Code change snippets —

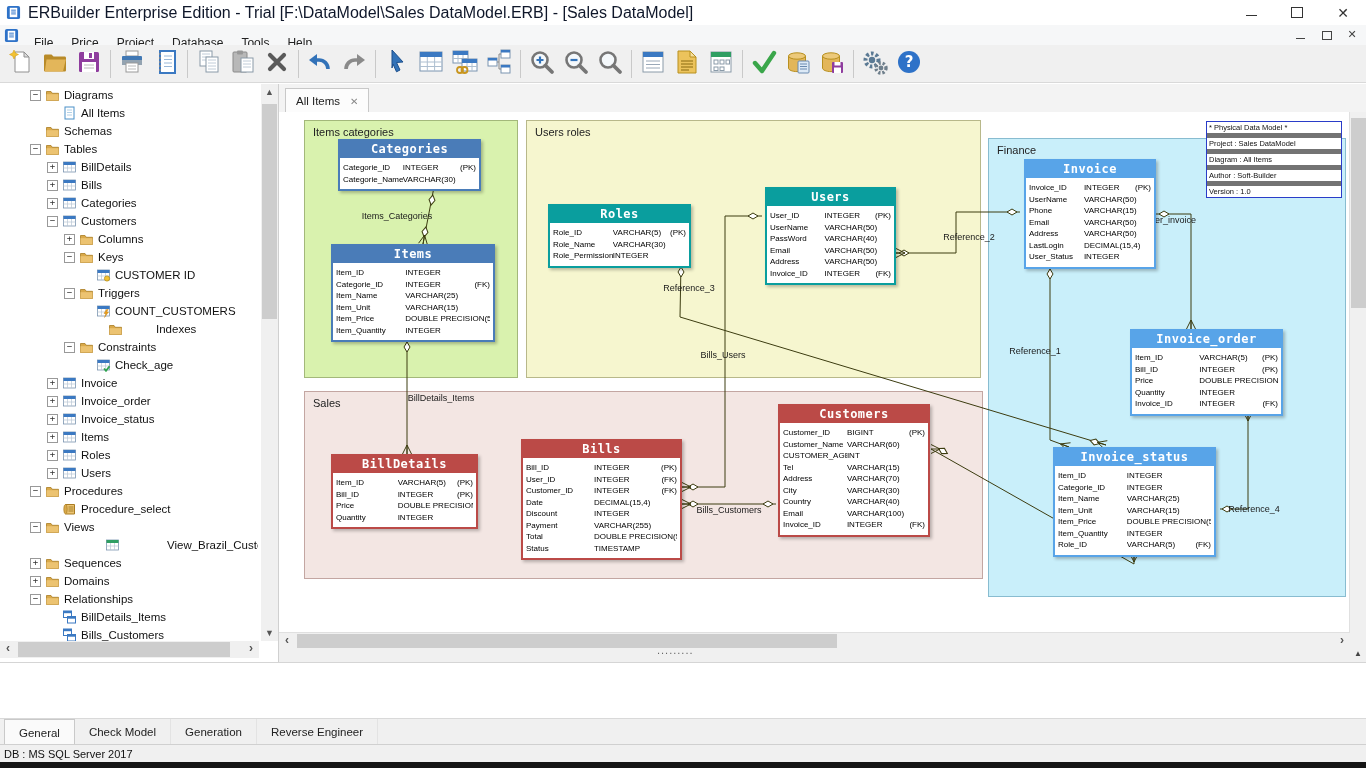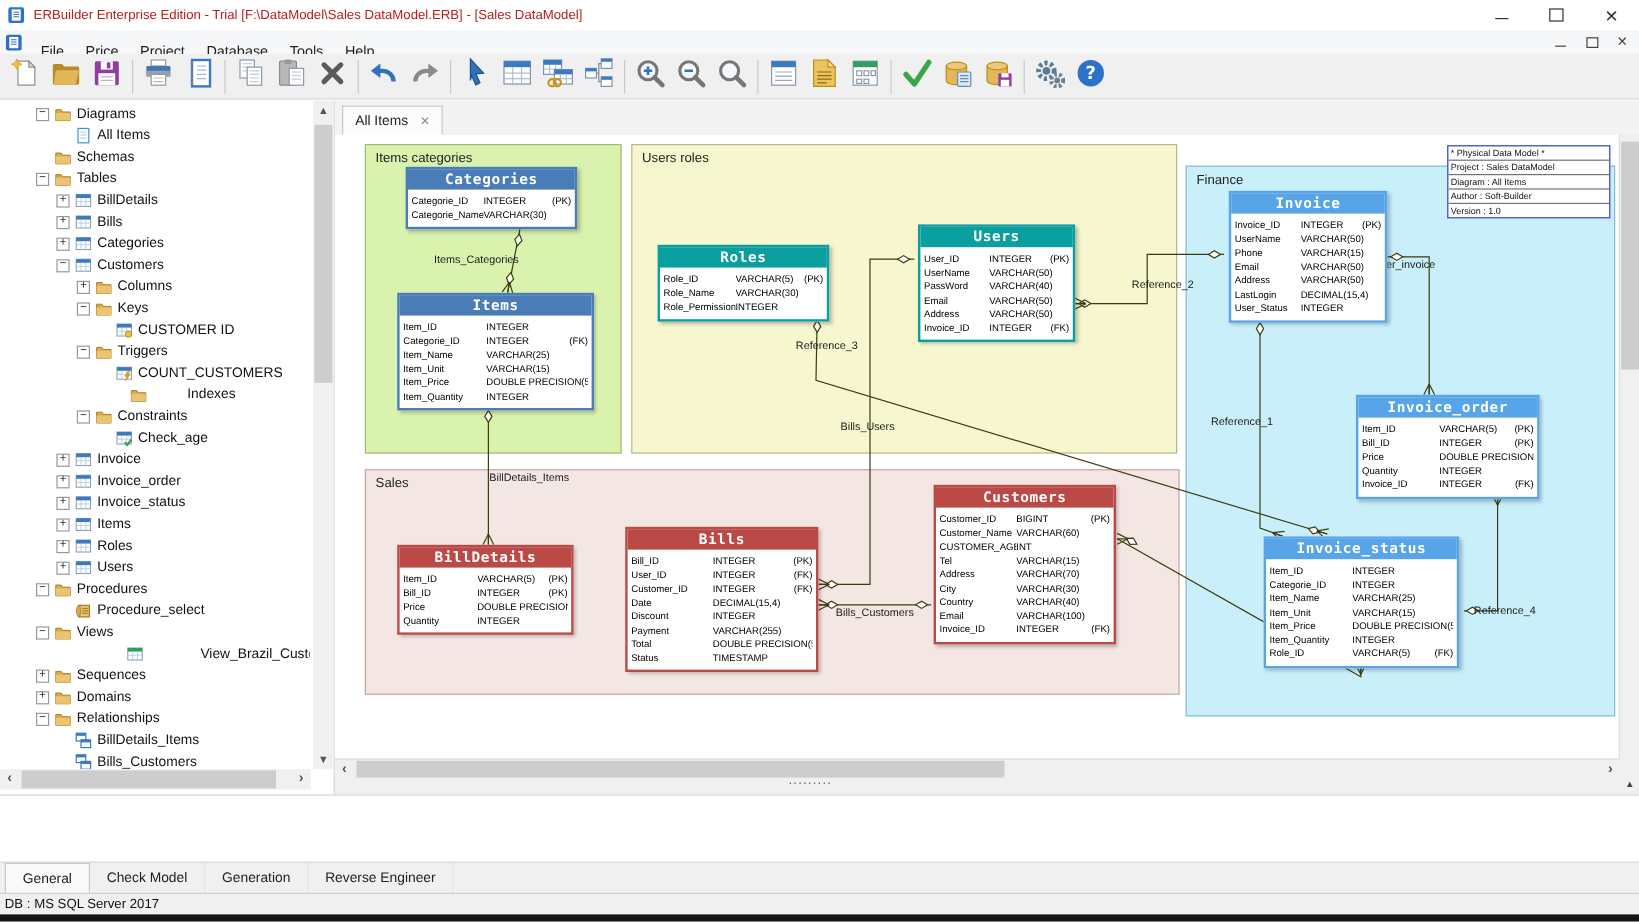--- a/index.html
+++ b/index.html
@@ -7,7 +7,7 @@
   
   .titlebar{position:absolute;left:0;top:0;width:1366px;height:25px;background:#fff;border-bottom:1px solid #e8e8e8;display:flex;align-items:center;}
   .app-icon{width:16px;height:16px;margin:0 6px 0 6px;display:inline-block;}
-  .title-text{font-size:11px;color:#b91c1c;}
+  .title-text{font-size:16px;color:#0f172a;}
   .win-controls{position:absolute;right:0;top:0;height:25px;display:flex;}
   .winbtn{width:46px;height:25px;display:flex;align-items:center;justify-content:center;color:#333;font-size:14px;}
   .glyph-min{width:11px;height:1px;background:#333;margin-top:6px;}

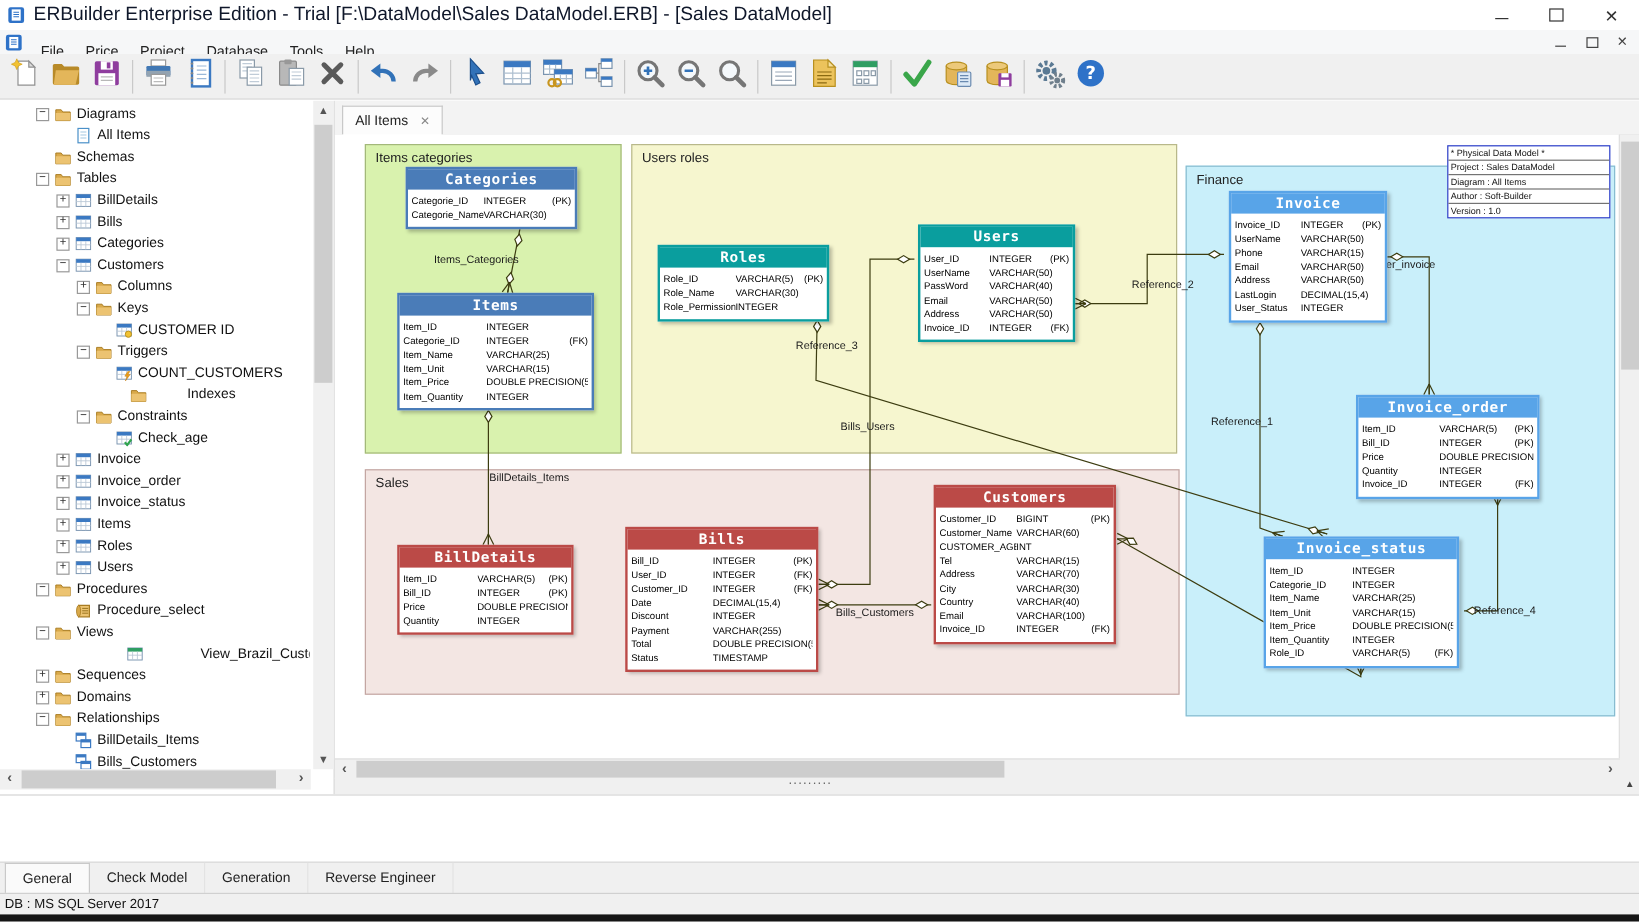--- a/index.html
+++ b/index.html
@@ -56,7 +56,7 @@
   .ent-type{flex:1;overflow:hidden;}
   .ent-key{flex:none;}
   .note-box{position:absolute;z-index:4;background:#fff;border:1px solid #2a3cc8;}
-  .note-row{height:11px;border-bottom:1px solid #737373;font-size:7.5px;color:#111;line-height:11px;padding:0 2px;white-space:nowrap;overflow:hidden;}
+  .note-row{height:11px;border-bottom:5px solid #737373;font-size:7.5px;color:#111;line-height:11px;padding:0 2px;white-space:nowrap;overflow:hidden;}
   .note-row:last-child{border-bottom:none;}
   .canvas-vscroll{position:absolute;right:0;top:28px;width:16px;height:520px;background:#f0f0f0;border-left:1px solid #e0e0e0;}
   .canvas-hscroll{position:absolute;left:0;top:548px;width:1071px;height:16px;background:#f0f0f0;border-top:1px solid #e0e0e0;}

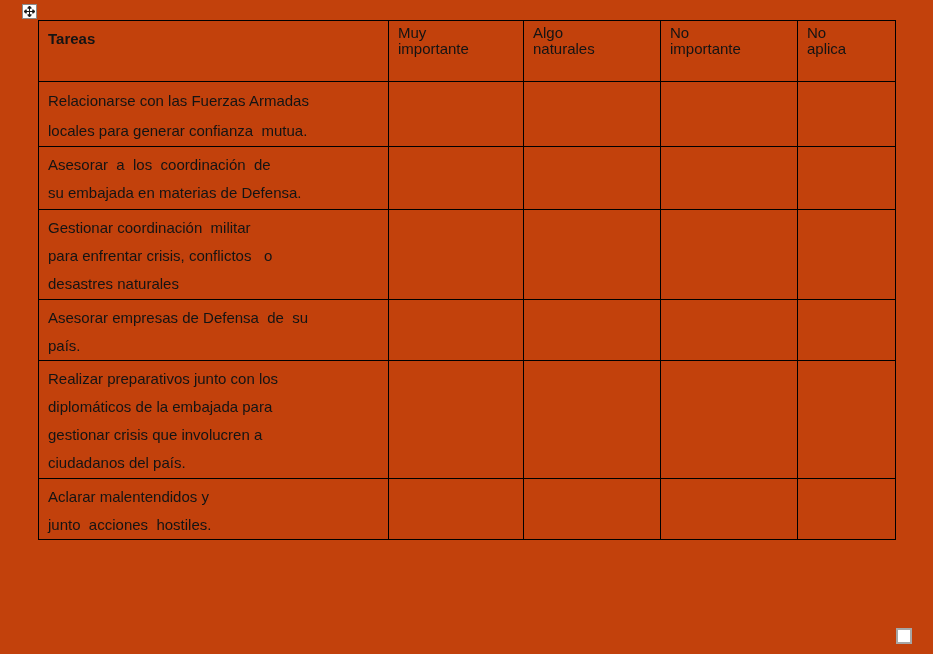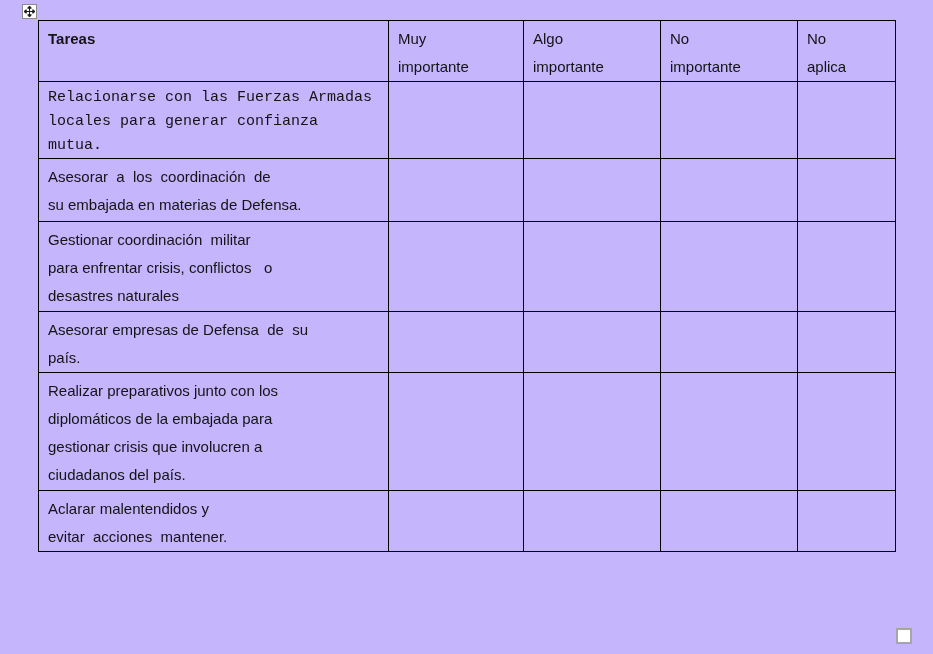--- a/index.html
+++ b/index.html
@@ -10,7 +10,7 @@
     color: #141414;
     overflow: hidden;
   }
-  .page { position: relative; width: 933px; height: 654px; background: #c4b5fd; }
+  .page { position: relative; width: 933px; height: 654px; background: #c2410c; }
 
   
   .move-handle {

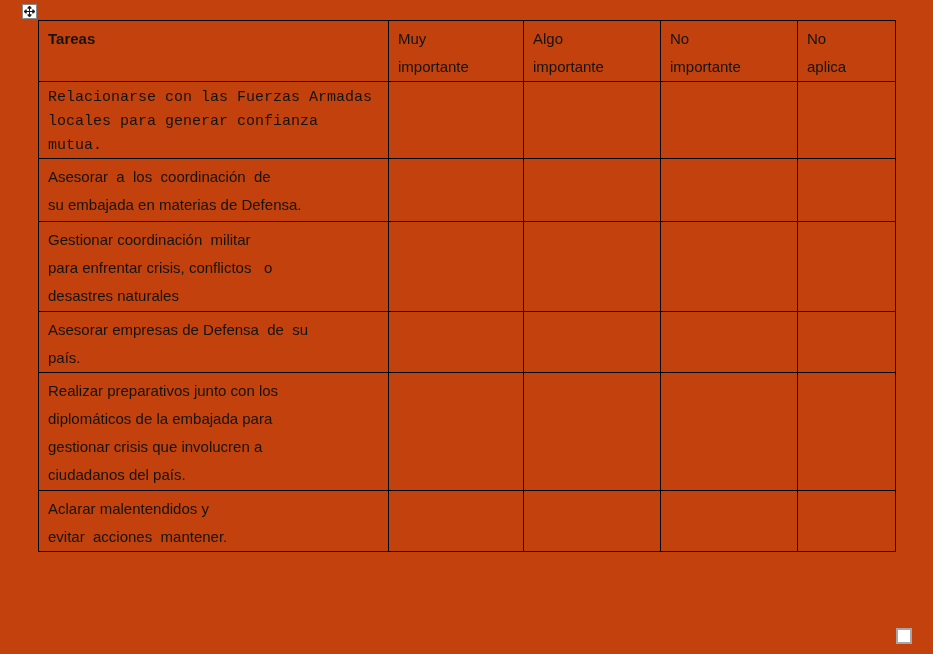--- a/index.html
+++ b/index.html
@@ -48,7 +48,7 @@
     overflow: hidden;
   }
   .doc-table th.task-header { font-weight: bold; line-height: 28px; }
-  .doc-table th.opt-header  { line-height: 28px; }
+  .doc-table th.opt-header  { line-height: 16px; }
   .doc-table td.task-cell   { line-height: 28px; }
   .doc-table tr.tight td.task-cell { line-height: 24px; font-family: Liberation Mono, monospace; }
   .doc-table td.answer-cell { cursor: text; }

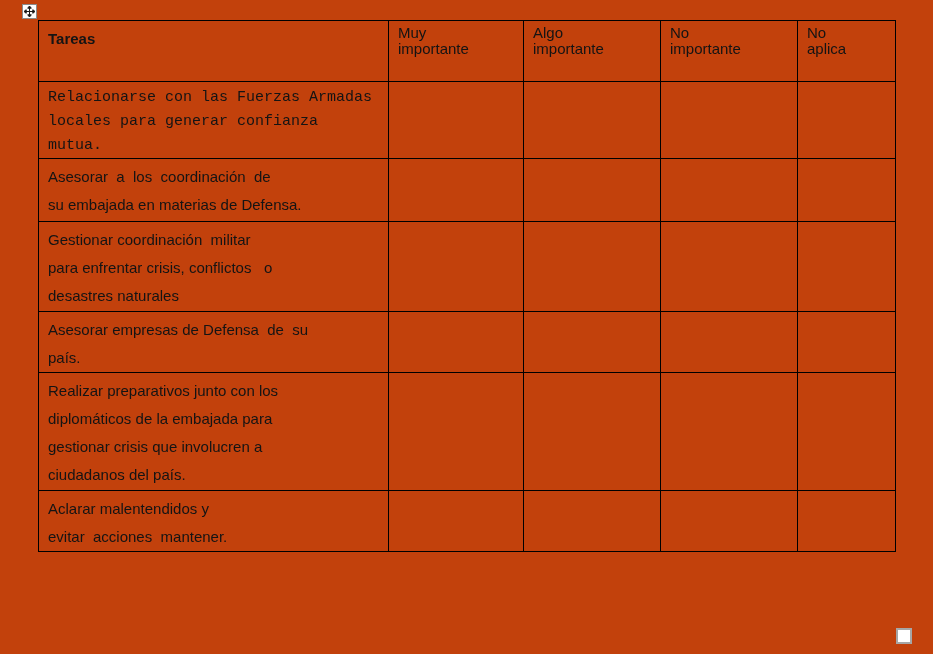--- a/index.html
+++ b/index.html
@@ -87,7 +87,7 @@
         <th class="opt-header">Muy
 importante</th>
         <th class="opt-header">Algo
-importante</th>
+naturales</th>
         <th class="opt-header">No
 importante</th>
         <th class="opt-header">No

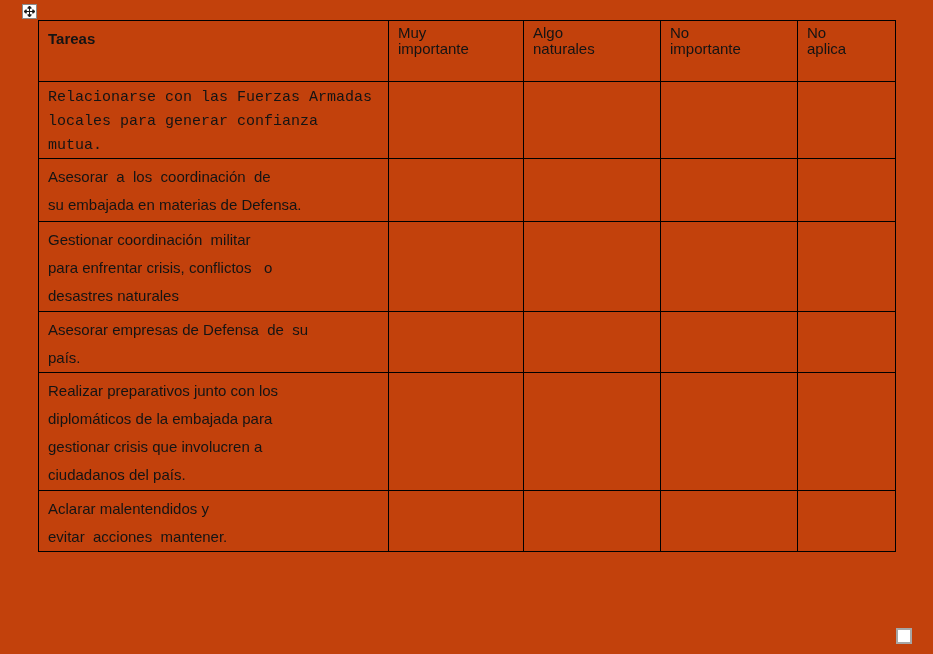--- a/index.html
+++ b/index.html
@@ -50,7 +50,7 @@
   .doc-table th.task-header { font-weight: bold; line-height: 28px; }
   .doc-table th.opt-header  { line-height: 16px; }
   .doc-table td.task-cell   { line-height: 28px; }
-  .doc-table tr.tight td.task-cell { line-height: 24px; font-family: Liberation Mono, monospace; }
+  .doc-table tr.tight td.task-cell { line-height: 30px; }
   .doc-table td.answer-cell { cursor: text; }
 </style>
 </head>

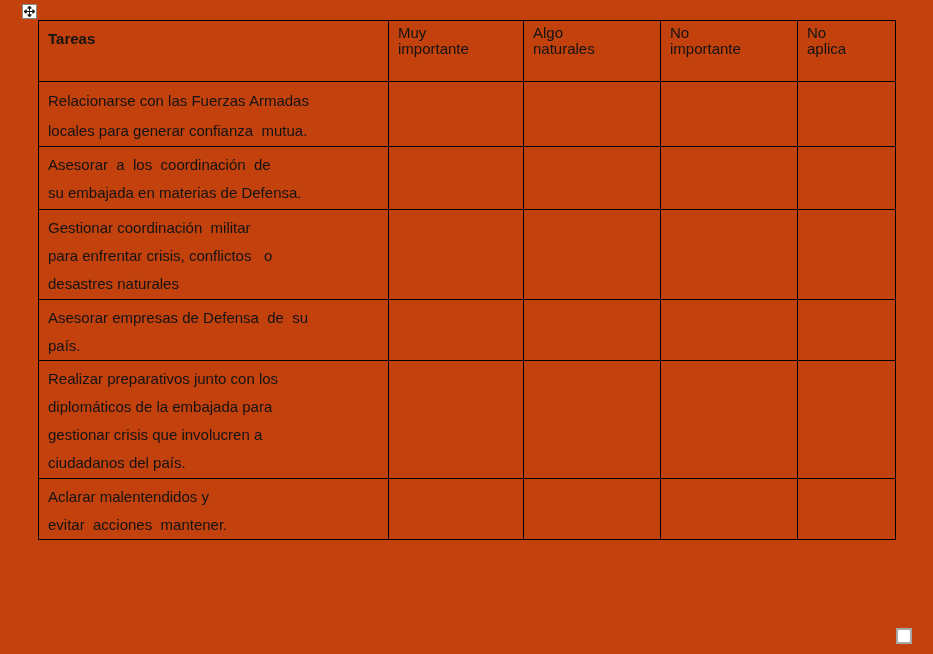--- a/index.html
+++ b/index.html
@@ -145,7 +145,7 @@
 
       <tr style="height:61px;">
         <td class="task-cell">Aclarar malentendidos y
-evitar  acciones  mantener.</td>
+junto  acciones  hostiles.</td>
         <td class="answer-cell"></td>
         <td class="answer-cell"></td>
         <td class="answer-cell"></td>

HOW TO COMPLETE THIS TASK — Look at the records above. Copy every line where the string "display" occurs.

EXERCISE ANSWER —
   .titlebar{position:absolute;left:0;top:0;width:1366px;height:25px;background:#fff;border-bottom:1px solid #e8e8e8;display:flex;align-items:center;}
   .app-icon{width:16px;height:16px;margin:0 6px 0 6px;display:inline-block;}
   .win-controls{position:absolute;right:0;top:0;height:25px;display:flex;}
   .winbtn{width:46px;height:25px;display:flex;align-items:center;justify-content:center;color:#333;font-size:14px;}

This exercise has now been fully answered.